Network Ignition
This document describes the link bring-up procedure, or "ignition", at the E2E layer.
Controller Ignition Management
The controller's IgnitionApp
is responsible for managing the ignition
procedure. Ignition involves forming a link from an "initiator" node, which is
already connected to the controller in this case, to a "responder" node.
Node Selection
IgnitionApp
will automatically ignite links during network startup and
whenever nodes or links subsequently fail. The app periodically runs a procedure
to select nodes to ignite (every 5 seconds), using the current topology state to
determine the ignition order; multiple links can be ignited in parallel. This
algorithm is defined in IgnitionAppUtil
, and is described below.
- Determine the set of "candidate" links to ignite, comprised of all offline
links emanating from all currently-reachable nodes. Additionally, the
initiator DN on a candidate link must be time-synchronized, i.e. in the
ONLINE_INITIATOR
state (refer to Topology Management for further details). Backup links to CNs are not tried until a minimum time has elapsed (5 minutes, via controller flag--linkup_backup_cn_link_interval
) since any link to a particular CN could have been considered a candidate. - An initiator node must wait for the current ignition attempt to finish, fail,
or time out before accepting another request. On P2MP (point to multi-point)

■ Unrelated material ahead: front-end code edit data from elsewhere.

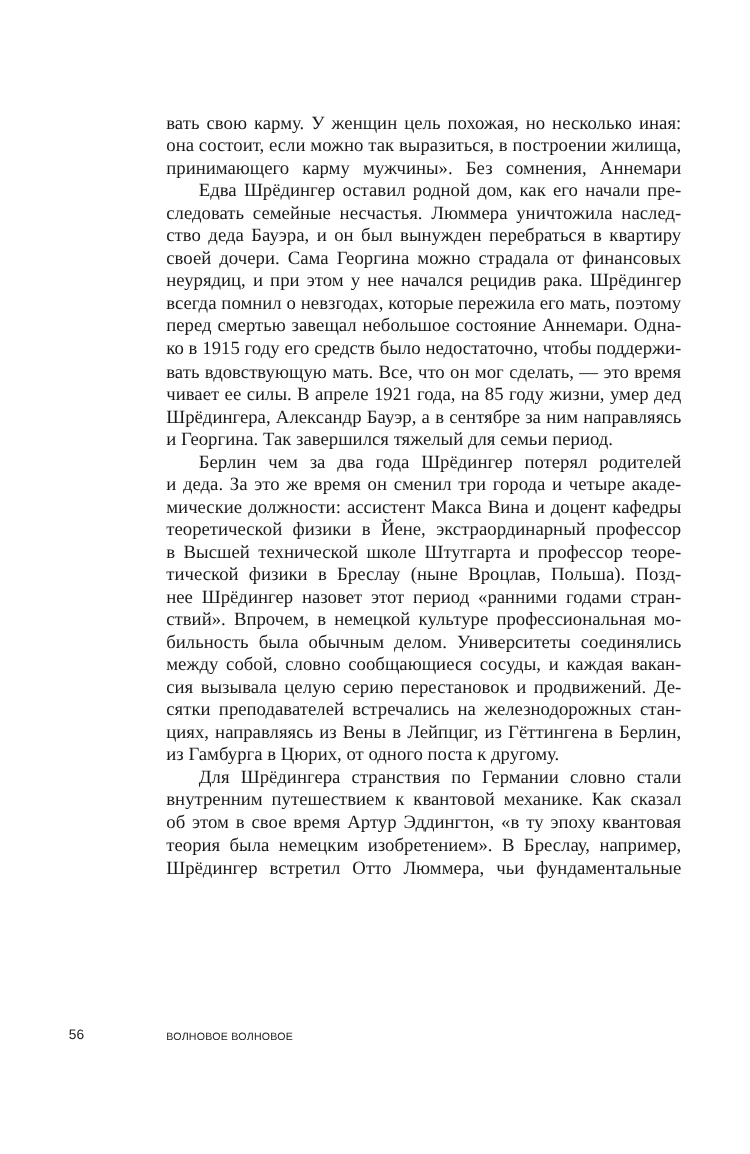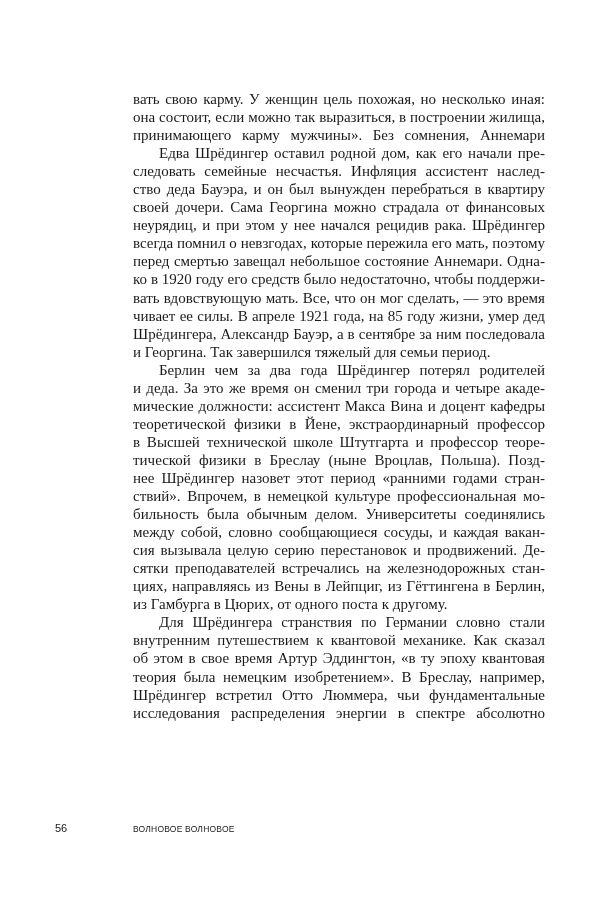--- a/index.html
+++ b/index.html
@@ -36,7 +36,7 @@
       </p>
       <p>
         <span class="line indent">Едва Шрёдингер оставил родной дом, как его начали пре-</span>
-        <span class="line">следовать семейные несчастья. Инфляция ассистент наслед-</span>
+        <span class="line">следовать семейные несчастья. Люммера уничтожила наслед-</span>
         <span class="line">ство деда Бауэра, и он был вынужден перебраться в квартиру</span>
         <span class="line">своей дочери. Сама Георгина можно страдала от финансовых</span>
         <span class="line">неурядиц, и при этом у нее начался рецидив рака. Шрёдингер</span>

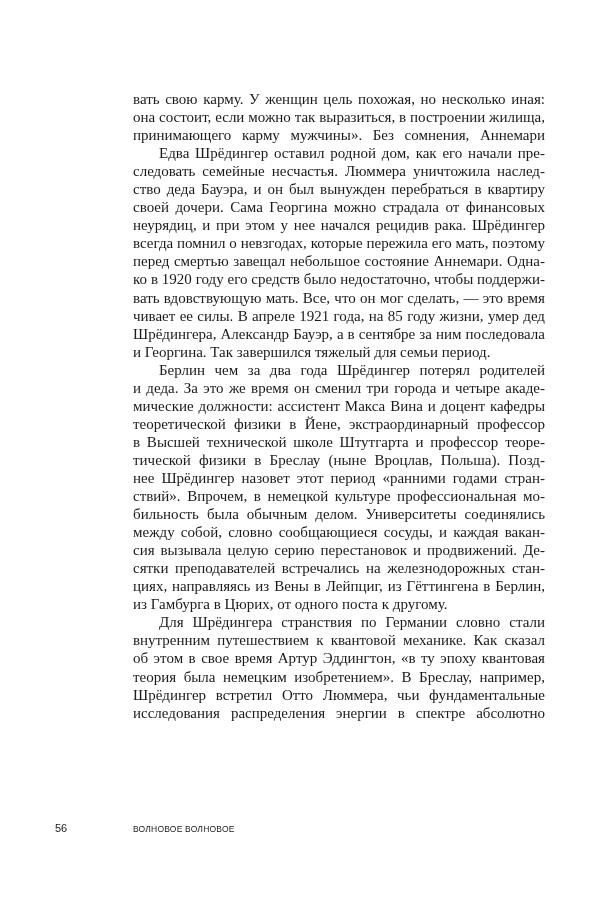--- a/index.html
+++ b/index.html
@@ -42,7 +42,7 @@
         <span class="line">неурядиц, и при этом у нее начался рецидив рака. Шрёдингер</span>
         <span class="line">всегда помнил о невзгодах, которые пережила его мать, поэтому</span>
         <span class="line">перед смертью завещал небольшое состояние Аннемари. Одна-</span>
-        <span class="line">ко в 1920 году его средств было недостаточно, чтобы поддержи-</span>
+        <span class="line">ко в 1915 году его средств было недостаточно, чтобы поддержи-</span>
         <span class="line">вать вдовствующую мать. Все, что он мог сделать, — это время</span>
         <span class="line">чивает ее силы. В апреле 1921 года, на 85 году жизни, умер дед</span>
         <span class="line">Шрёдингера, Александр Бауэр, а в сентябре за ним последовала</span>

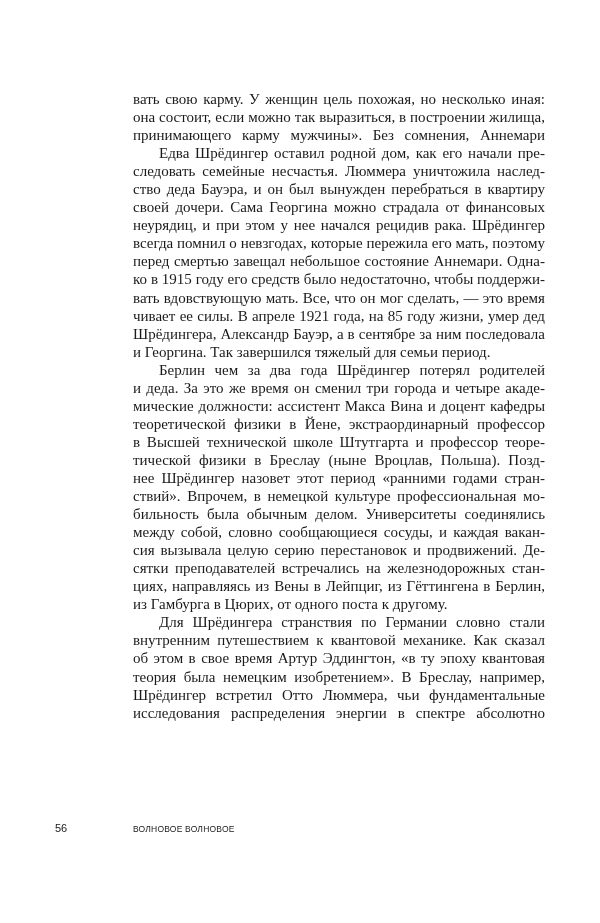--- a/index.html
+++ b/index.html
@@ -45,7 +45,7 @@
         <span class="line">ко в 1915 году его средств было недостаточно, чтобы поддержи-</span>
         <span class="line">вать вдовствующую мать. Все, что он мог сделать, — это время</span>
         <span class="line">чивает ее силы. В апреле 1921 года, на 85 году жизни, умер дед</span>
-        <span class="line">Шрёдингера, Александр Бауэр, а в сентябре за ним последовала</span>
+        <span class="line">Шрёдингера, Александр Бауэр, а в сентябре за ним направляясь</span>
         <span class="line last">и Георгина. Так завершился тяжелый для семьи период.</span>
       </p>
       <p>

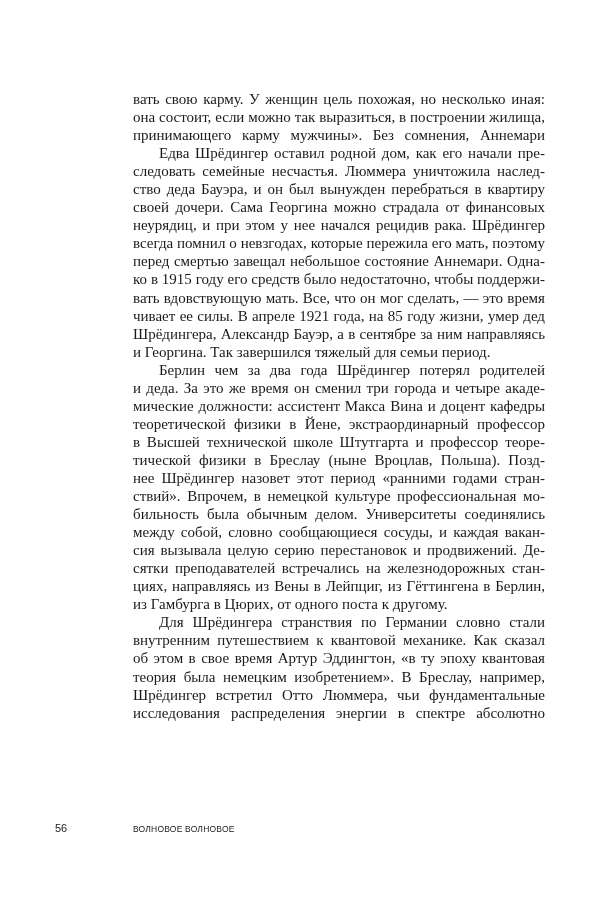--- a/index.html
+++ b/index.html
@@ -70,7 +70,6 @@
         <span class="line">об этом в свое время Артур Эддингтон, «в ту эпоху квантовая</span>
         <span class="line">теория была немецким изобретением». В Бреслау, например,</span>
         <span class="line">Шрёдингер встретил Отто Люммера, чьи фундаментальные</span>
-        <span class="line">исследования распределения энергии в спектре абсолютно</span>
       </p>
     </div>
   <div class="footer-page-number">56</div>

initiator nodes, wait until any response is received (up to 16 seconds, or
controller config
ignitionParams.bfTimeoutSec
) before attempting ignition again for any link. - When enabled, delay successive ignition attempts on P2MP radios. For example,
QTI firmware-layer MTPO/autoPBF algorithms may continue to run after
LINK_UP
is reported, and are needed to move to 4-tile operation and enable higher MCS on the link (ex. MCS12); in this scenario each link requires up to 12-15 seconds after association to run MTPO/autoPBF. For P2MP radios, a subsequent association request on the same radio may interrupt any ongoing procedures, preventing transition to 4-tile mode and resulting in possibly reduced MCS (ex. MCS9). If it is acceptable to incur longer P2MP ignition times for potentially higher throughput, then post-ignition delays can be enabled by setting the controller flag--linkup_p2mp_assoc_delay
to "15_s". - Group candidates by link name. For links that can be ignited in both directions, pick the initiator node randomly and push the other candidate node to the end of the list (in case the first node gets filtered out in a subsequent step).
- Each node can only have one link ignited at a time, so filter out any candidate links to the same responder node.

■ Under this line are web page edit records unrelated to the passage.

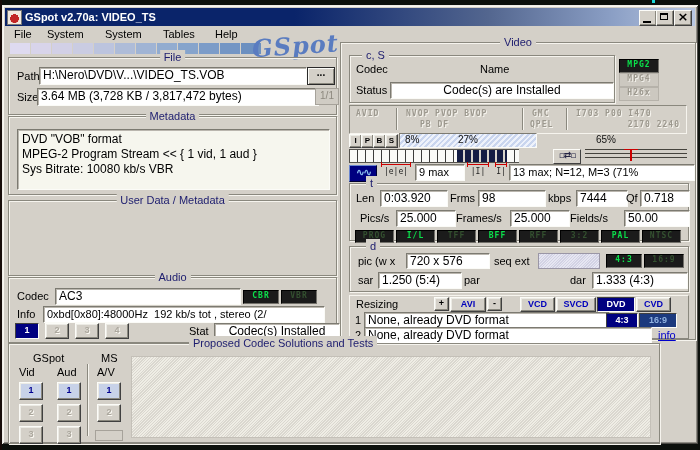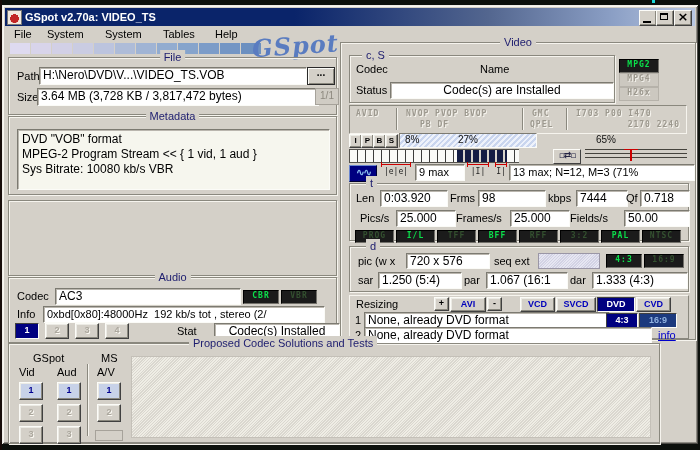--- a/index.html
+++ b/index.html
@@ -155,6 +155,7 @@
     </div>
 
     <div class="grp" style="left:6px;top:195px;width:327px;height:74px">
+      <div class="ttl ttl-c">User Data / Metadata</div>
     </div>
 
     <div class="grp" style="left:6px;top:272px;width:327px;height:64px">

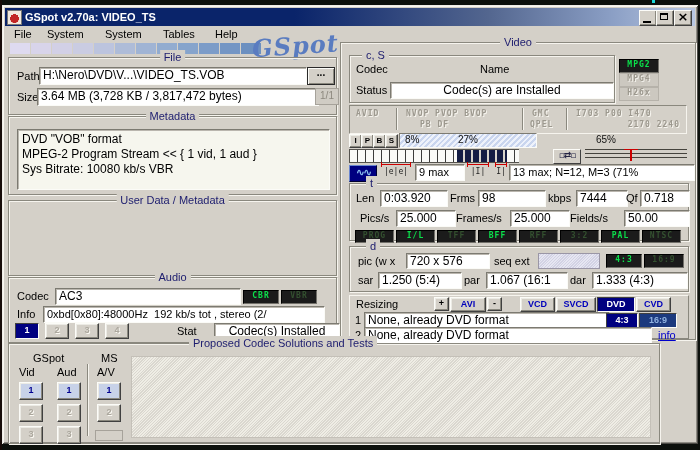--- a/index.html
+++ b/index.html
@@ -261,7 +261,6 @@
         <div class="lbl" style="left:8px;top:27px">sar</div>
         <div class="fld" style="left:28px;top:25px;width:76px;height:15px">1.250 (5:4)</div>
         <div class="lbl" style="left:114px;top:27px">par</div>
-        <div class="fld" style="left:136px;top:25px;width:74px;height:15px">1.067 (16:1</div>
         <div class="lbl" style="left:220px;top:27px">dar</div>
         <div class="fld" style="left:242px;top:25px;width:88px;height:15px">1.333 (4:3)</div>
       </div>

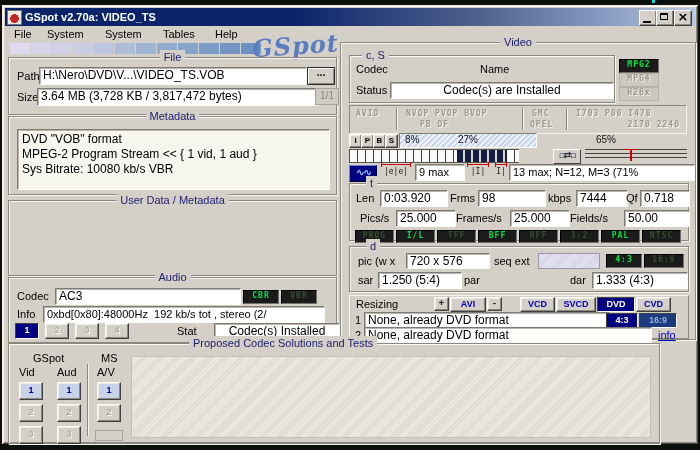--- a/index.html
+++ b/index.html
@@ -170,7 +170,7 @@
       <div class="btn dim" style="left:36px;top:45px;width:22px;height:14px;line-height:13px">2</div>
       <div class="btn dim" style="left:66px;top:45px;width:22px;height:14px;line-height:13px">3</div>
       <div class="btn dim" style="left:96px;top:45px;width:22px;height:14px;line-height:13px">4</div>
-      <div class="lbl" style="left:168px;top:47px">Stat</div>
+      <div class="lbl" style="left:180px;top:47px">Stat</div>
       <div class="fld ctr" style="left:205px;top:45px;width:118px;height:15px">Codec(s) Installed</div>
     </div>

- Ignition attempts across the same link are dampened (once per 10 seconds,
or controller config
ignitionParams.linkUpDampenInterval
); filter out any candidate links that had ignition attempts within the dampening interval. Note that this timeout may get cancelled when the controller receives any link status event for the link (depending on controller flag--linkup_ignore_dampen_interval_after_resp
). If the same link fails to ignite for an extended period (30 minutes, via controller flag--linkup_extended_dampen_failure_interval
), the dampening interval is increased (to once per 5 minutes, via controller flag--linkup_extended_dampen_interval
) in order to reduce possible interference to nearby nodes as well as loss of available link bandwidth caused by the association process.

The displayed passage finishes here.